> The Lotus, the national flower of India, is a symbol of supreme reality.
> the lotus flower is a symbol of awakening to the spiritual reality of life in Hinduism and Buddhism.
> The lotus grows in fresh water ponds and lakes and in semitropical climates. It blossoms gradually and magnificently – one petal at a time and reaches full bloom when the rays of the sun kiss the flower.
> The lotus is edible and has many curative properties; its use in traditional Asian medicine is as old as history.
> The flower is used to brew lotus teas, which relieves cardiac complications and helps to stop bleeding.

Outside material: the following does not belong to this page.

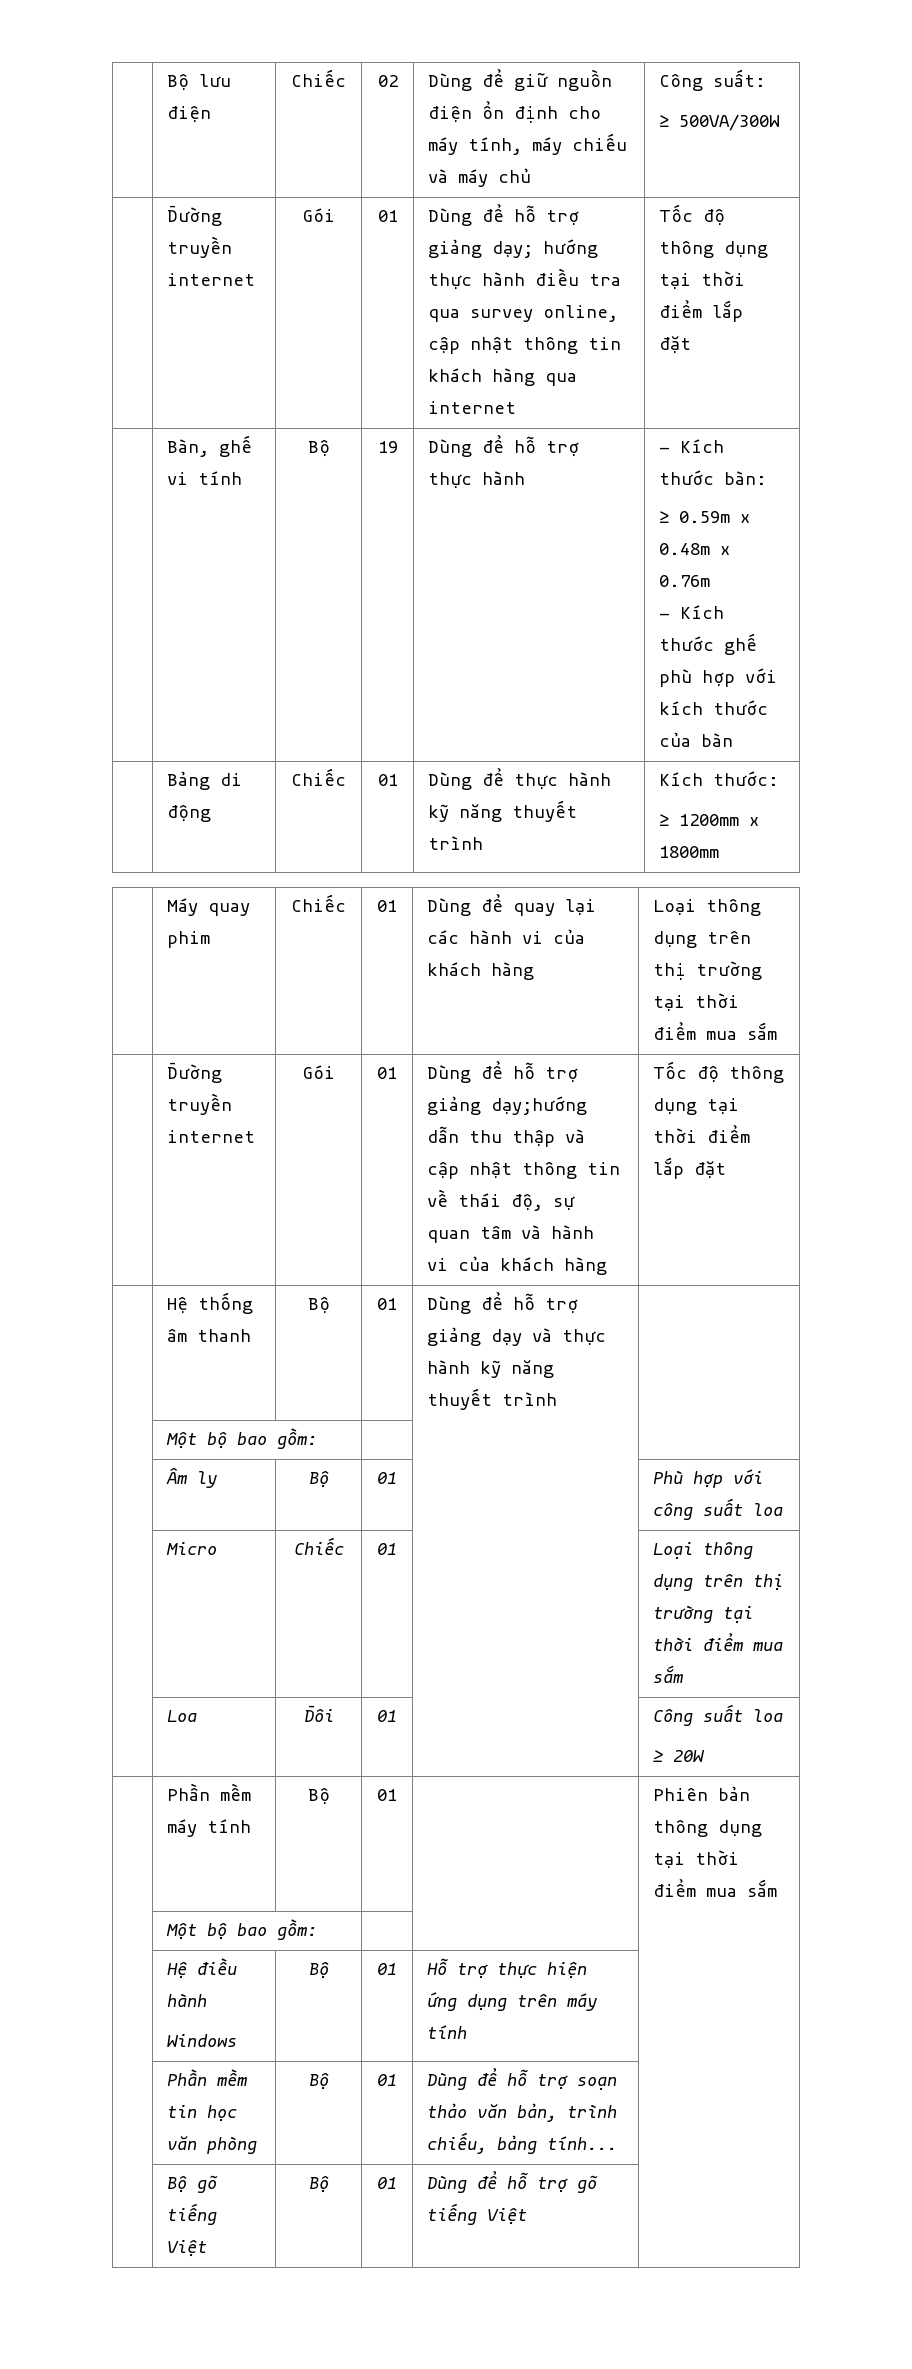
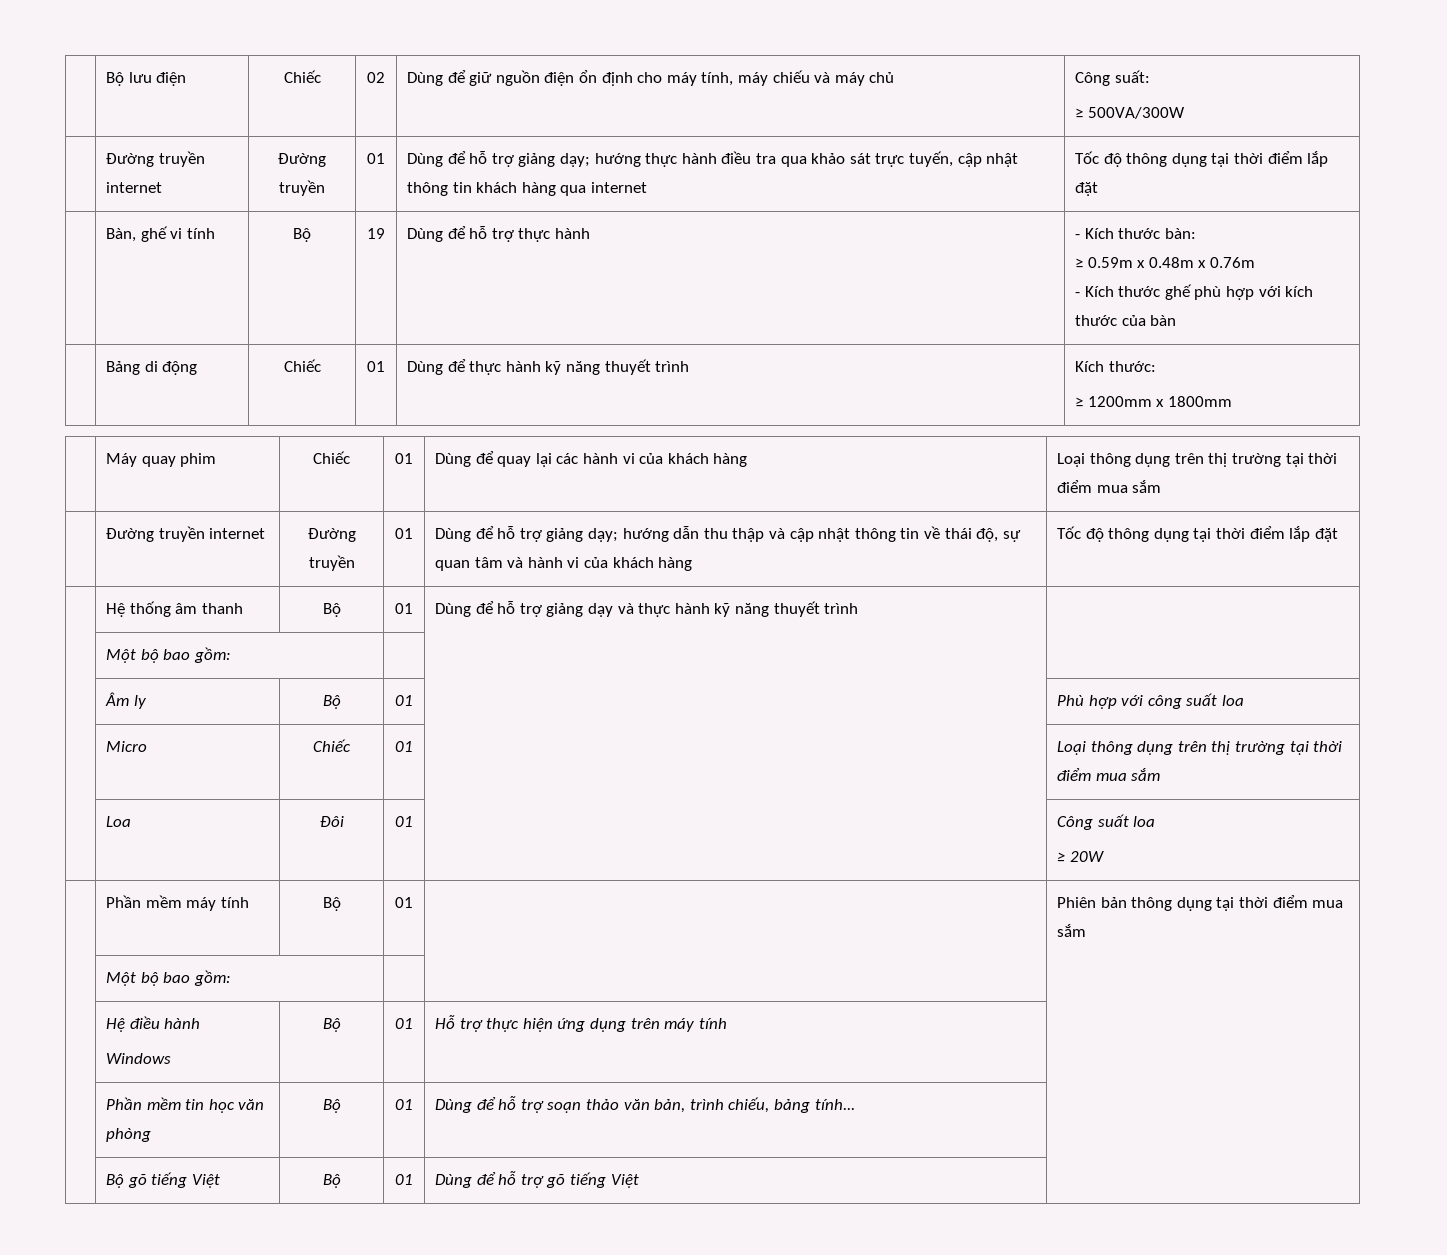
- | Đường truyền internet | Gói | 01 | Dùng để hỗ trợ giảng dạy; hướng thực hành điều tra qua survey online, cập nhật thông tin khách hàng qua internet | Tốc độ thông dụng tại thời điểm lắp đặt
+ | Đường truyền internet | Đường truyền | 01 | Dùng để hỗ trợ giảng dạy; hướng thực hành điều tra qua khảo sát trực tuyến, cập nhật thông tin khách hàng qua internet | Tốc độ thông dụng tại thời điểm lắp đặt
- Gói | 01 | Dùng để hỗ trợ giảng dạy;hướng dẫn thu thập và cập nhật thông tin về thái độ, sự quan tâm và hành vi của khách hàng
+ Đường truyền | 01 | Dùng để hỗ trợ giảng dạy; hướng dẫn thu thập và cập nhật thông tin về thái độ, sự quan tâm và hành vi của khách hàng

> Lotuses are 5 species of water lilies, three in the genus Nymphaea and two in Nelumbo; both genera are members of the water-lily family, Nymphaea lotus, the Egyptian white lotus, is believed to be the original sacred lotus of ancient Egypt.
> Lotus has a message to convey to humans. Although, lotus is an archetype of beauty, it symbolises non-attachment. In his essay “The Secret of Work”, Swami Vivekananda opines, “Just as water cannot wet the lotus leaf, so work cannot bind the unselfish man by giving rise to attachment to results.” Even though the lotus is rooted in mud, it continues to float on the water without becoming wet or muddy. This aspect of the lotus dictates how humans ought to live in this world – work incessantly but be not attached to the work and to the surroundings. It also reveals, “This world is not our habitation but one of many stages through which we are passing through.” The Bhagavad Gita says, “One who performs his duty without attachment, surrendering the results onto the Supreme Lord, is unaffected by sinful action, as the lotus leaf is untouched by water.”